----- DATASET EXCERPTS

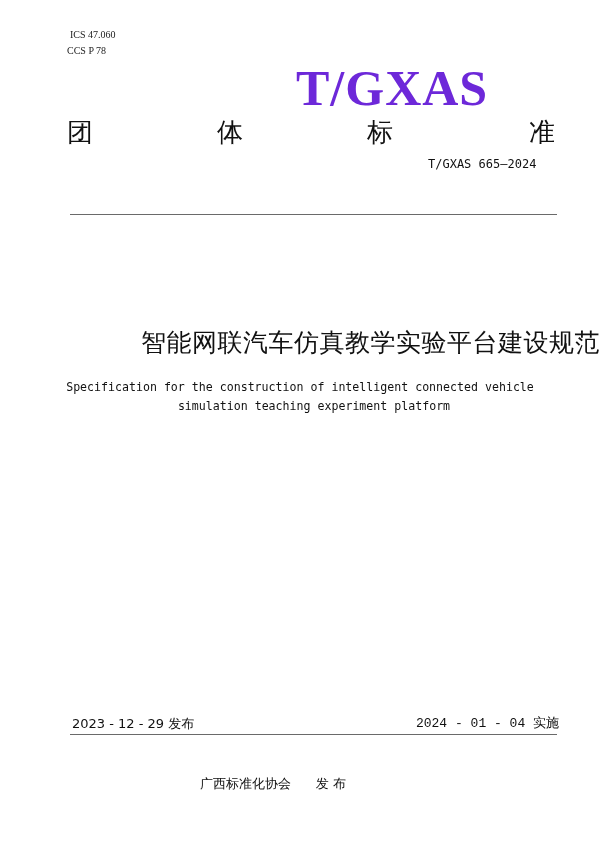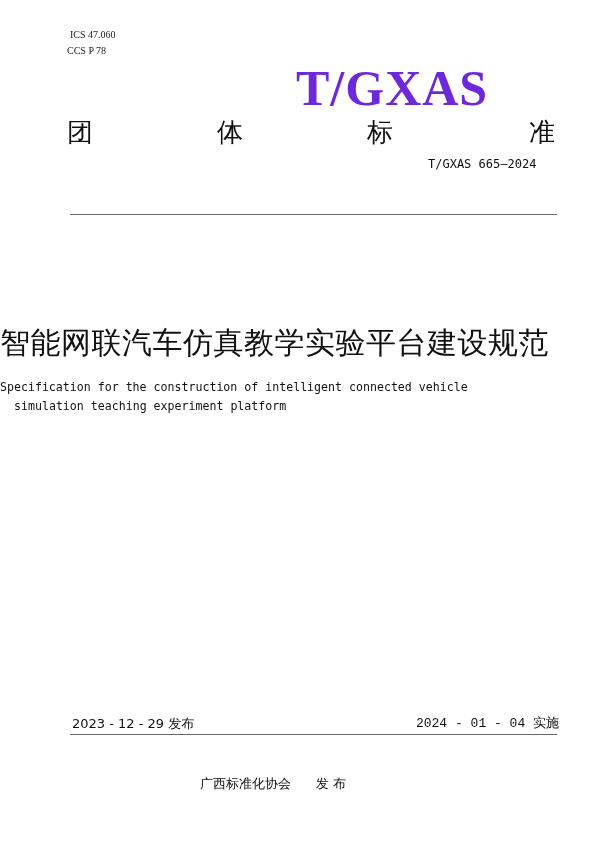--- a/index.html
+++ b/index.html
@@ -10,7 +10,7 @@
     .tuanti { font-family: "DejaVu Sans", sans-serif; font-size: 26px; line-height: 30px; color: #111; }
     .std-no { font-family: "DejaVu Sans Mono", monospace; font-size: 12px; line-height: 14px; color: #111; }
     .rule { height: 1px; background: #6a6a6a; }
-    .title-zh { font-family: "DejaVu Sans", sans-serif; font-size: 30px; line-height: 30px; color: #111; width: 600px; text-align: left; left: 0; letter-spacing: 0.5px; }
+    .title-zh { font-family: "DejaVu Sans", sans-serif; font-size: 25px; line-height: 30px; color: #111; width: 600px; text-align: right; left: 0; letter-spacing: 0.5px; }
     .title-en { font-family: "DejaVu Sans Mono", monospace; font-size: 11.6px; line-height: 20px; color: #111; width: 600px; text-align: left; left: 0; }
     .date { font-family: "DejaVu Sans", sans-serif; font-size: 13px; line-height: 16px; color: #111; }
     .publisher { font-family: "DejaVu Sans", sans-serif; font-size: 13px; line-height: 16px; color: #111; width: 546px; left: 0; text-align: center; white-space: pre; }

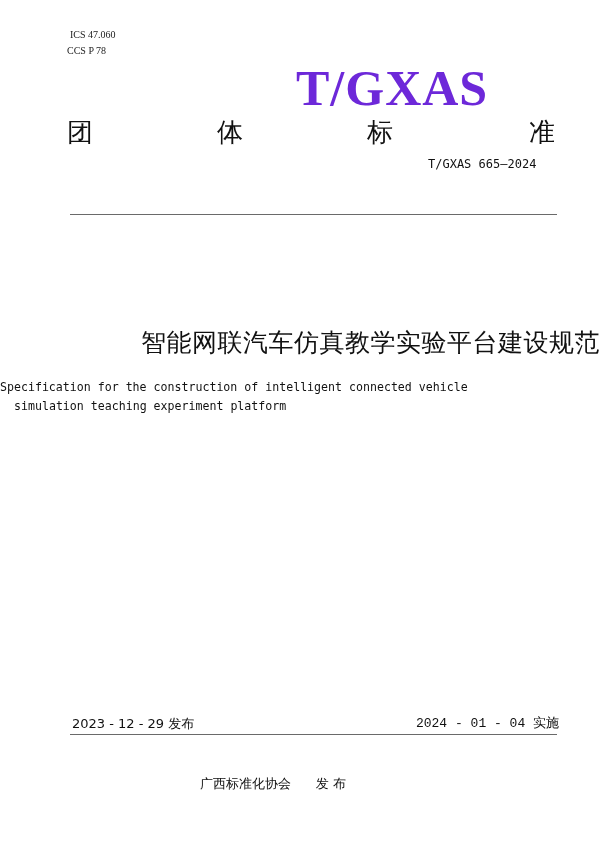--- a/index.html
+++ b/index.html
@@ -11,7 +11,7 @@
     .std-no { font-family: "DejaVu Sans Mono", monospace; font-size: 12px; line-height: 14px; color: #111; }
     .rule { height: 1px; background: #6a6a6a; }
     .title-zh { font-family: "DejaVu Sans", sans-serif; font-size: 25px; line-height: 30px; color: #111; width: 600px; text-align: right; left: 0; letter-spacing: 0.5px; }
-    .title-en { font-family: "DejaVu Sans Mono", monospace; font-size: 11.6px; line-height: 20px; color: #111; width: 600px; text-align: left; left: 0; }
+    .title-en { font-family: "DejaVu Sans Mono", monospace; font-size: 11.6px; line-height: 20px; color: #111; width: 600px; text-align: center; left: 0; }
     .date { font-family: "DejaVu Sans", sans-serif; font-size: 13px; line-height: 16px; color: #111; }
     .publisher { font-family: "DejaVu Sans", sans-serif; font-size: 13px; line-height: 16px; color: #111; width: 546px; left: 0; text-align: center; white-space: pre; }
   </style>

----------

» GOAL OF THE EXERCISE
Without changing a single word, set down all of the material again and leave out its pictures.

» OUTPUT
--- a/index.html
+++ b/index.html
@@ -10,7 +10,7 @@
     .tuanti { font-family: "DejaVu Sans", sans-serif; font-size: 26px; line-height: 30px; color: #111; }
     .std-no { font-family: "DejaVu Sans Mono", monospace; font-size: 12px; line-height: 14px; color: #111; }
     .rule { height: 1px; background: #6a6a6a; }
-    .title-zh { font-family: "DejaVu Sans", sans-serif; font-size: 30px; line-height: 30px; color: #111; width: 600px; text-align: left; left: 0; letter-spacing: 0.5px; }
+    .title-zh { font-family: "DejaVu Sans", sans-serif; font-size: 25px; line-height: 30px; color: #111; width: 600px; text-align: right; left: 0; letter-spacing: 0.5px; }
     .title-en { font-family: "DejaVu Sans Mono", monospace; font-size: 11.6px; line-height: 20px; color: #111; width: 600px; text-align: left; left: 0; }
     .date { font-family: "DejaVu Sans", sans-serif; font-size: 13px; line-height: 16px; color: #111; }
     .publisher { font-family: "DejaVu Sans", sans-serif; font-size: 13px; line-height: 16px; color: #111; width: 546px; left: 0; text-align: center; white-space: pre; }

--- a/index.html
+++ b/index.html
@@ -11,7 +11,7 @@
     .std-no { font-family: "DejaVu Sans Mono", monospace; font-size: 12px; line-height: 14px; color: #111; }
     .rule { height: 1px; background: #6a6a6a; }
     .title-zh { font-family: "DejaVu Sans", sans-serif; font-size: 25px; line-height: 30px; color: #111; width: 600px; text-align: right; left: 0; letter-spacing: 0.5px; }
-    .title-en { font-family: "DejaVu Sans Mono", monospace; font-size: 11.6px; line-height: 20px; color: #111; width: 600px; text-align: left; left: 0; }
+    .title-en { font-family: "DejaVu Sans Mono", monospace; font-size: 11.6px; line-height: 20px; color: #111; width: 600px; text-align: center; left: 0; }
     .date { font-family: "DejaVu Sans", sans-serif; font-size: 13px; line-height: 16px; color: #111; }
     .publisher { font-family: "DejaVu Sans", sans-serif; font-size: 13px; line-height: 16px; color: #111; width: 546px; left: 0; text-align: center; white-space: pre; }
   </style>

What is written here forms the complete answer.